> [TASK DIRECTIONS]
Restate, exactly as written, the entries below from the line that holds "color: #b91c1c ->" through the line that holds "Require -> Users". Pictures are not part of the copy.

> [INFORMATION GIVEN]
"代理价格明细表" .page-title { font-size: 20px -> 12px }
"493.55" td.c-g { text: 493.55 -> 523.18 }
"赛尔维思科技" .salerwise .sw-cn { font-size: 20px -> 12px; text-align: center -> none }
--
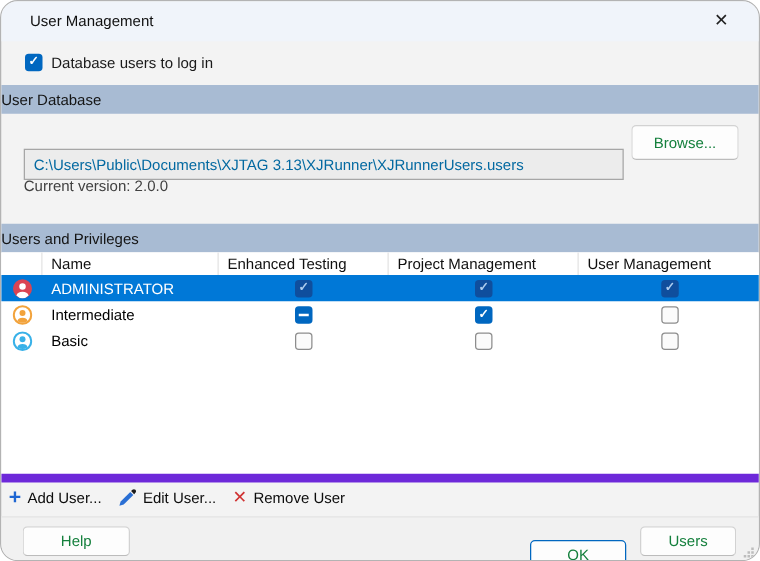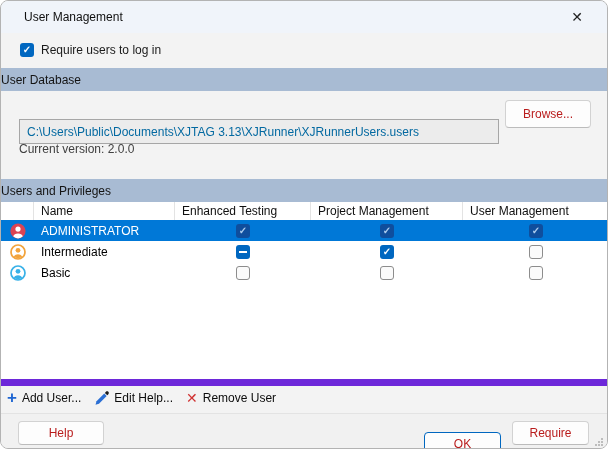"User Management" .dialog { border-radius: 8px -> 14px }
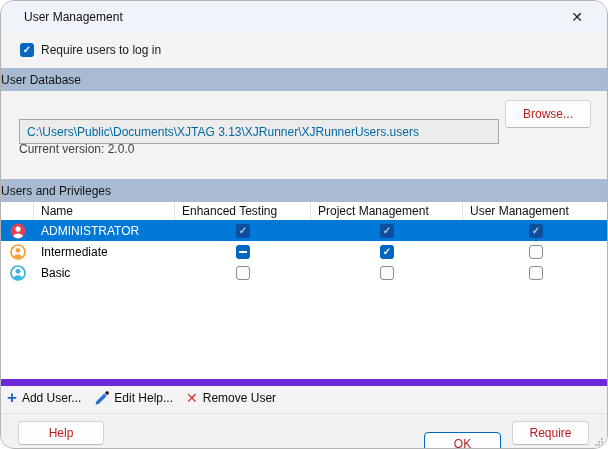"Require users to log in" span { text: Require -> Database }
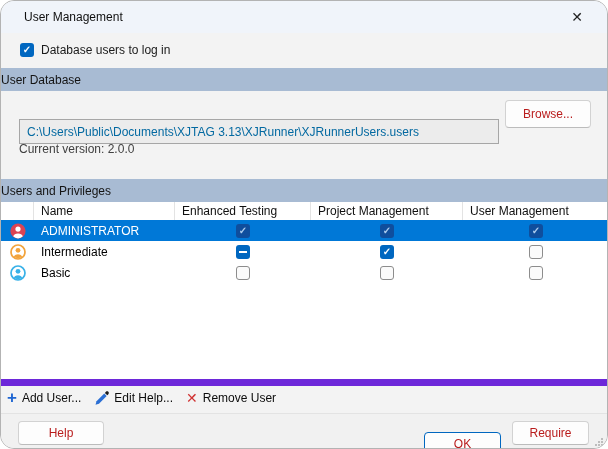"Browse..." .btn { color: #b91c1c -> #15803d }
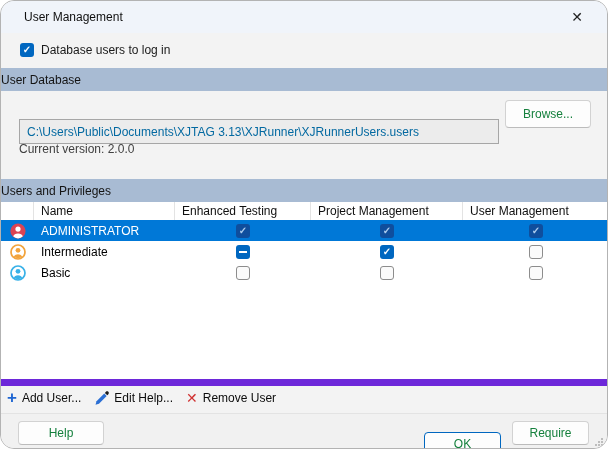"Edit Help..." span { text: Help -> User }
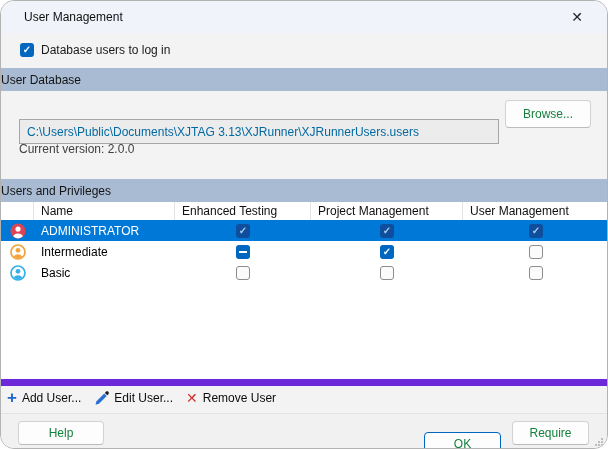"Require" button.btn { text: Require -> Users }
* * *
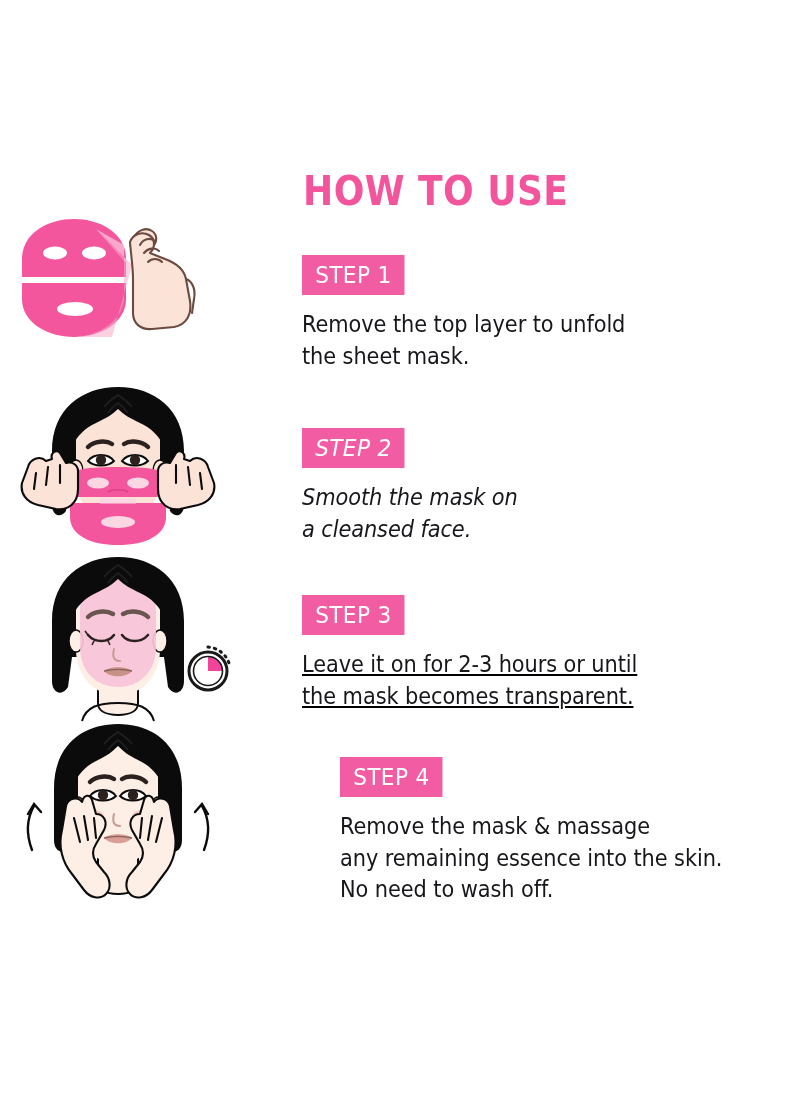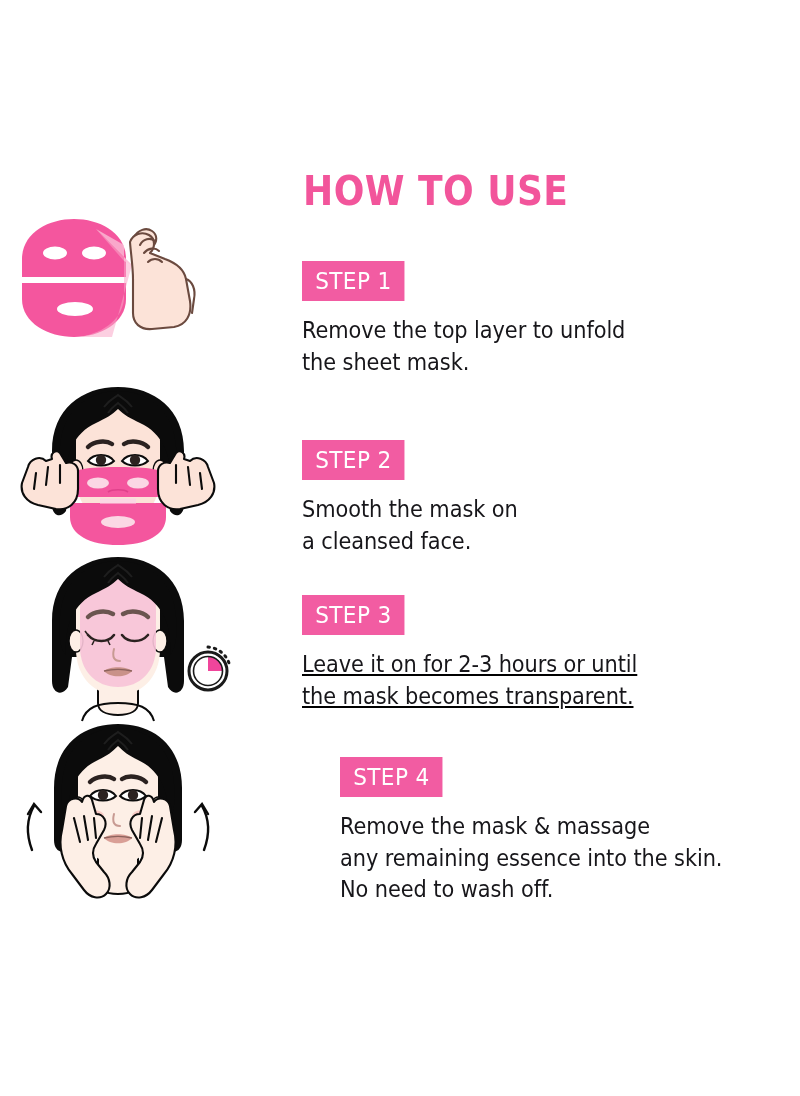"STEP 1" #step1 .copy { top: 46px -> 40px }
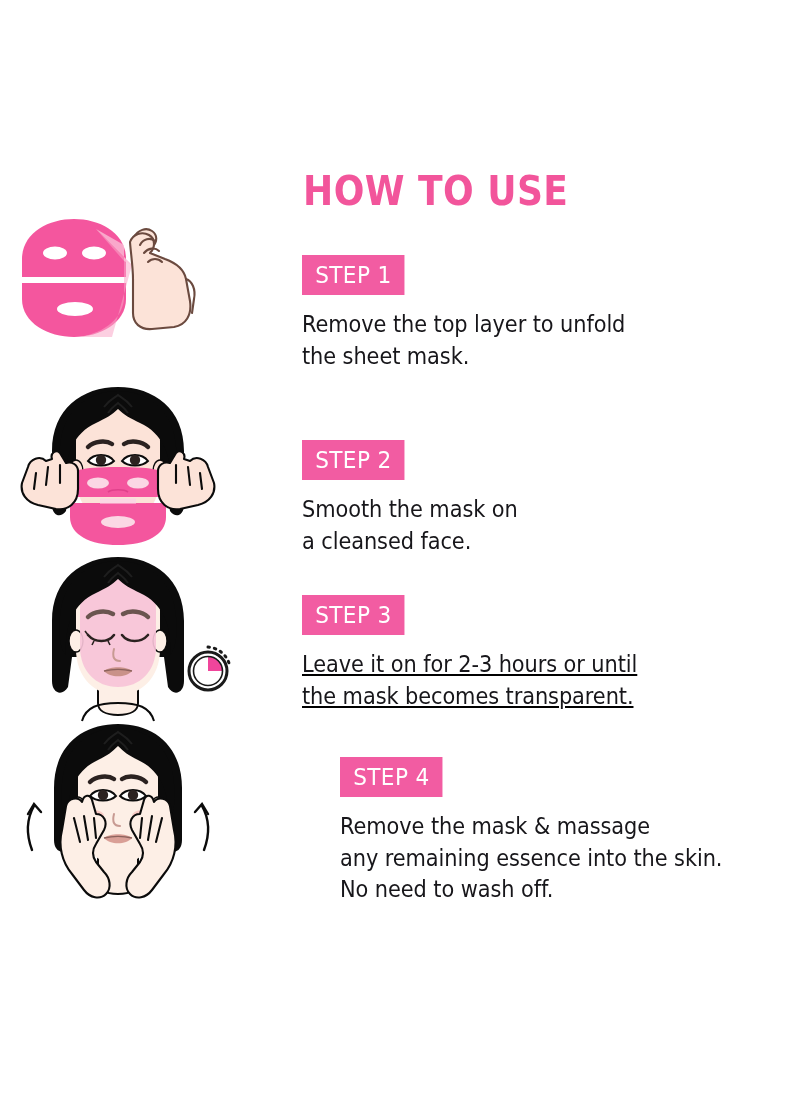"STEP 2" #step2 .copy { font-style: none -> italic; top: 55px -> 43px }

> [ANSWER FOR THIS EXERCISE]
"Browse..." .btn { color: #b91c1c -> #15803d }
"Edit Help..." span { text: Help -> User }
"Require" button.btn { text: Require -> Users }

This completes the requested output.